When you restate the data, keep every word as it is and drop the images.

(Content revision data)
*** Begin section ***
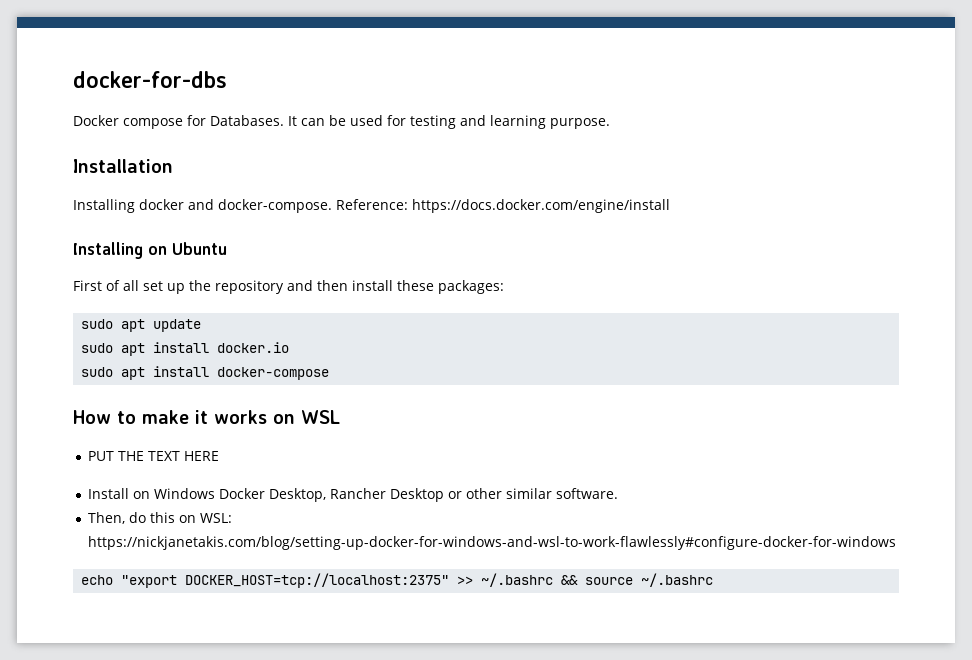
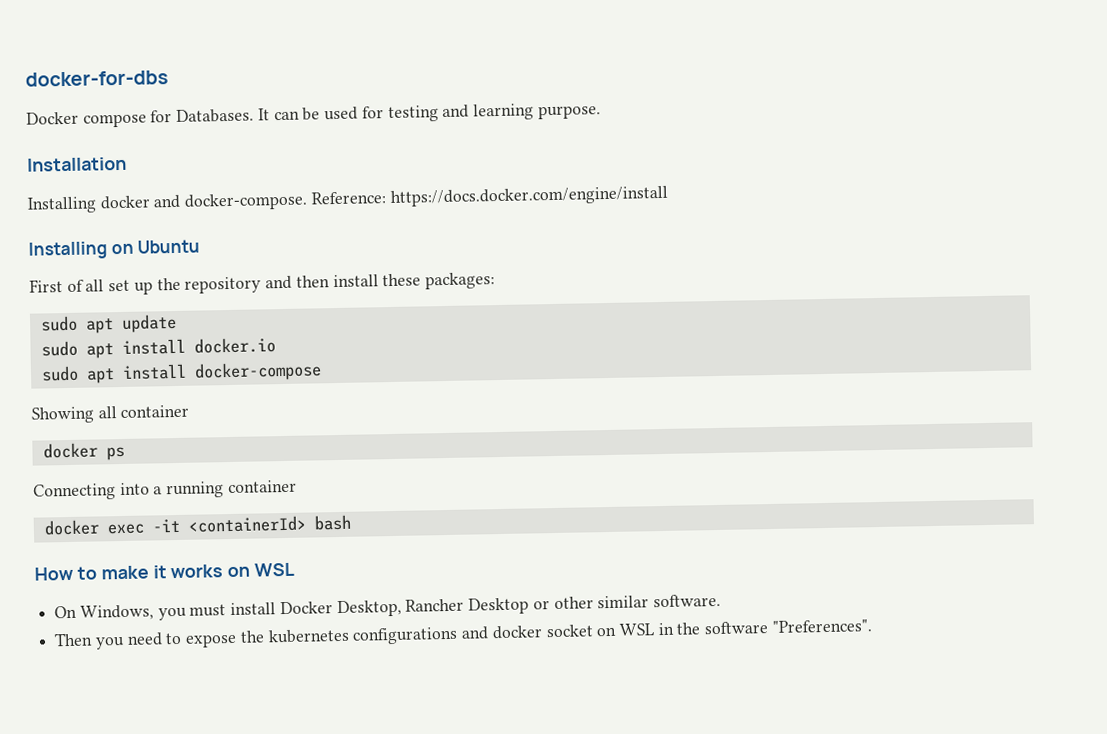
(330, 373) none -> [31,404,190,424] [42,442,125,461] [33,479,297,501] [43,514,351,536] // Showing all container // docker ps // Connecting into a running container // docker exec -it <containerId> bash
[88,451,220,461] [88,488,216,499] PUT THE TEXT HERE // Install on Windows -> [54,602,277,621] On Windows, you must install
[88,512,233,524] [88,536,897,550] [81,573,714,588] Then, do this on WSL: https://nickjanetakis.com/blog/setting-up-docker-for-windows-and-wsl-to-work-flawlessly#configure-docker-for-windows // echo "export DOCKER_HOST=tcp://localhost:2375" >> ~/.bashrc && source ~/.bashrc -> [54,619,872,650] Then you need to expose the kubernetes configurations and docker socket on WSL in the software "Preferences".

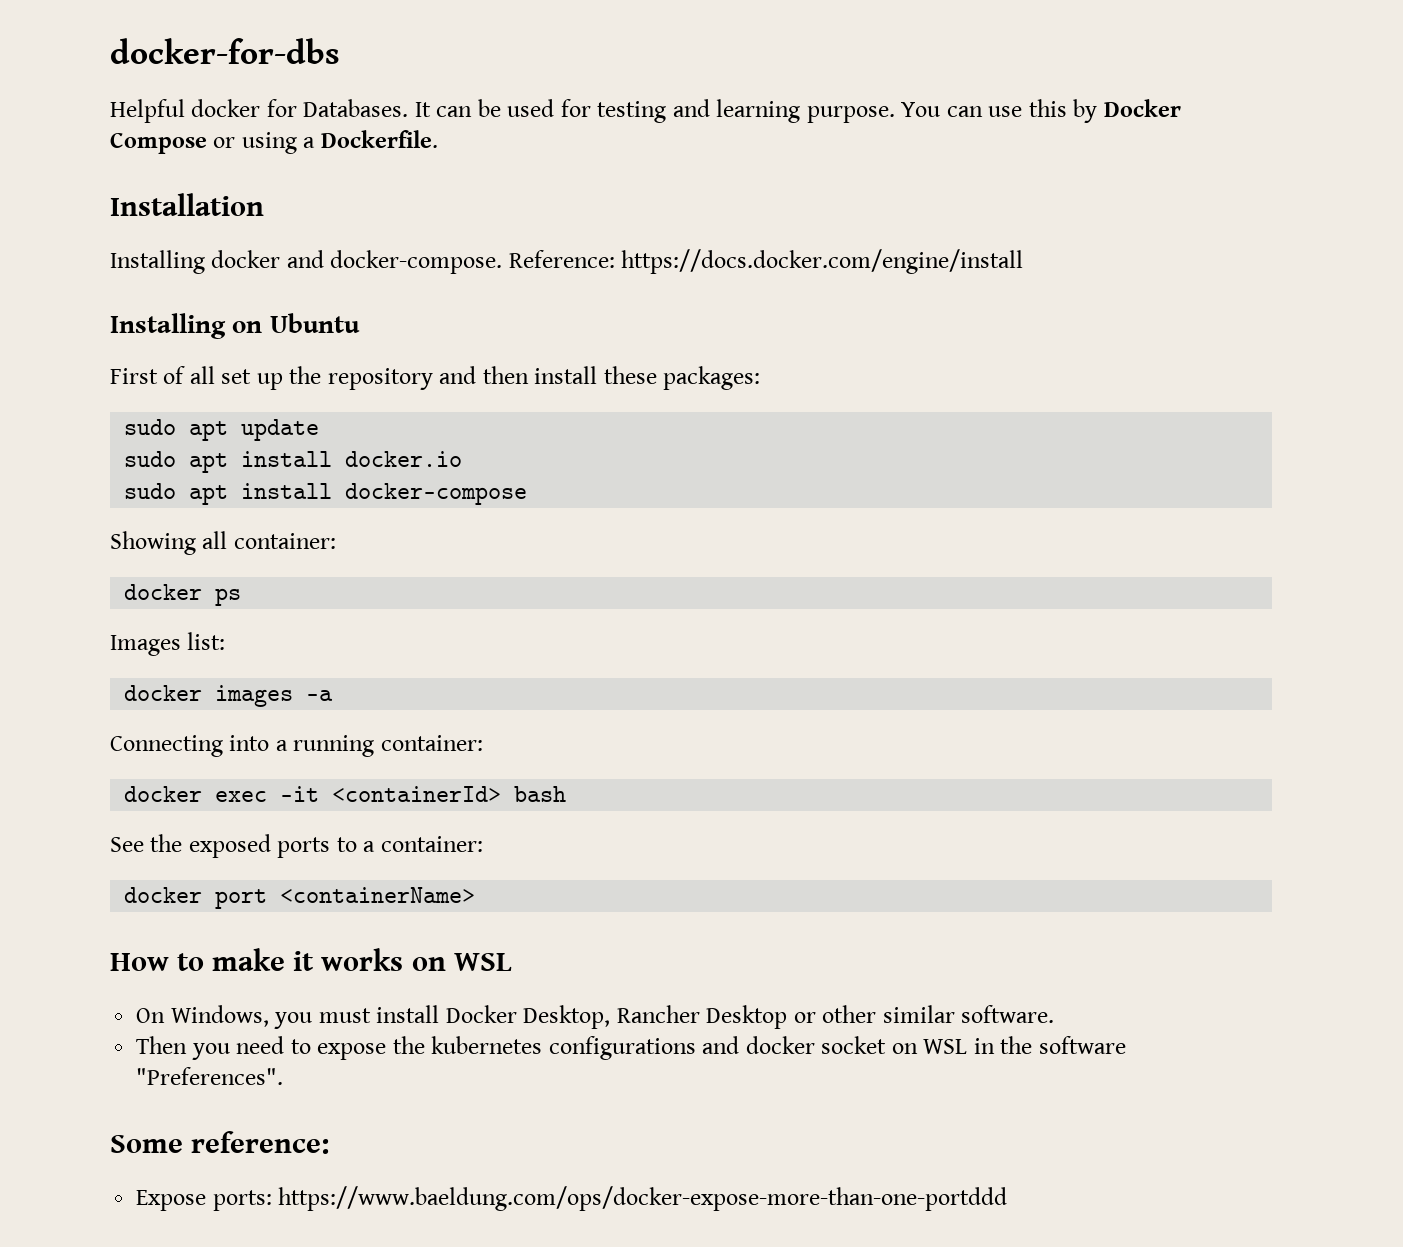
[26,111,147,128] Docker compose -> [110,99,261,123] Helpful docker
(601, 112) none -> [901,99,1181,123] [110,130,438,154] You can use this by Docker Compose or using a Dockerfile.
[120,404,190,419] container -> [233,533,336,549] container:
(125, 453) none -> [110,632,226,656] [124,685,334,707] // Images list: // docker images -a
[227,479,297,494] container -> [380,735,483,751] container:
(351, 522) none -> [110,834,483,858] [124,887,476,909] // See the exposed ports to a container: // docker port <containerName>
(872, 626) none -> [110,1131,330,1154] [136,1186,1008,1211] // Some reference: // Expose ports: https://www.baeldung.com/ops/docker-expose-more-than-one-portddd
*** End section ***
# Exercise output
(330, 373) none -> [31,404,190,424] [42,442,125,461] [33,479,297,501] [43,514,351,536] // Showing all container // docker ps // Connecting into a running container // docker exec -it <containerId> bash
[88,451,220,461] [88,488,216,499] PUT THE TEXT HERE // Install on Windows -> [54,602,277,621] On Windows, you must install
[88,512,233,524] [88,536,897,550] [81,573,714,588] Then, do this on WSL: https://nickjanetakis.com/blog/setting-up-docker-for-windows-and-wsl-to-work-flawlessly#configure-docker-for-windows // echo "export DOCKER_HOST=tcp://localhost:2375" >> ~/.bashrc && source ~/.bashrc -> [54,619,872,650] Then you need to expose the kubernetes configurations and docker socket on WSL in the software "Preferences".

[26,111,147,128] Docker compose -> [110,99,261,123] Helpful docker
(601, 112) none -> [901,99,1181,123] [110,130,438,154] You can use this by Docker Compose or using a Dockerfile.
[120,404,190,419] container -> [233,533,336,549] container:
(125, 453) none -> [110,632,226,656] [124,685,334,707] // Images list: // docker images -a
[227,479,297,494] container -> [380,735,483,751] container:
(351, 522) none -> [110,834,483,858] [124,887,476,909] // See the exposed ports to a container: // docker port <containerName>
(872, 626) none -> [110,1131,330,1154] [136,1186,1008,1211] // Some reference: // Expose ports: https://www.baeldung.com/ops/docker-expose-more-than-one-portddd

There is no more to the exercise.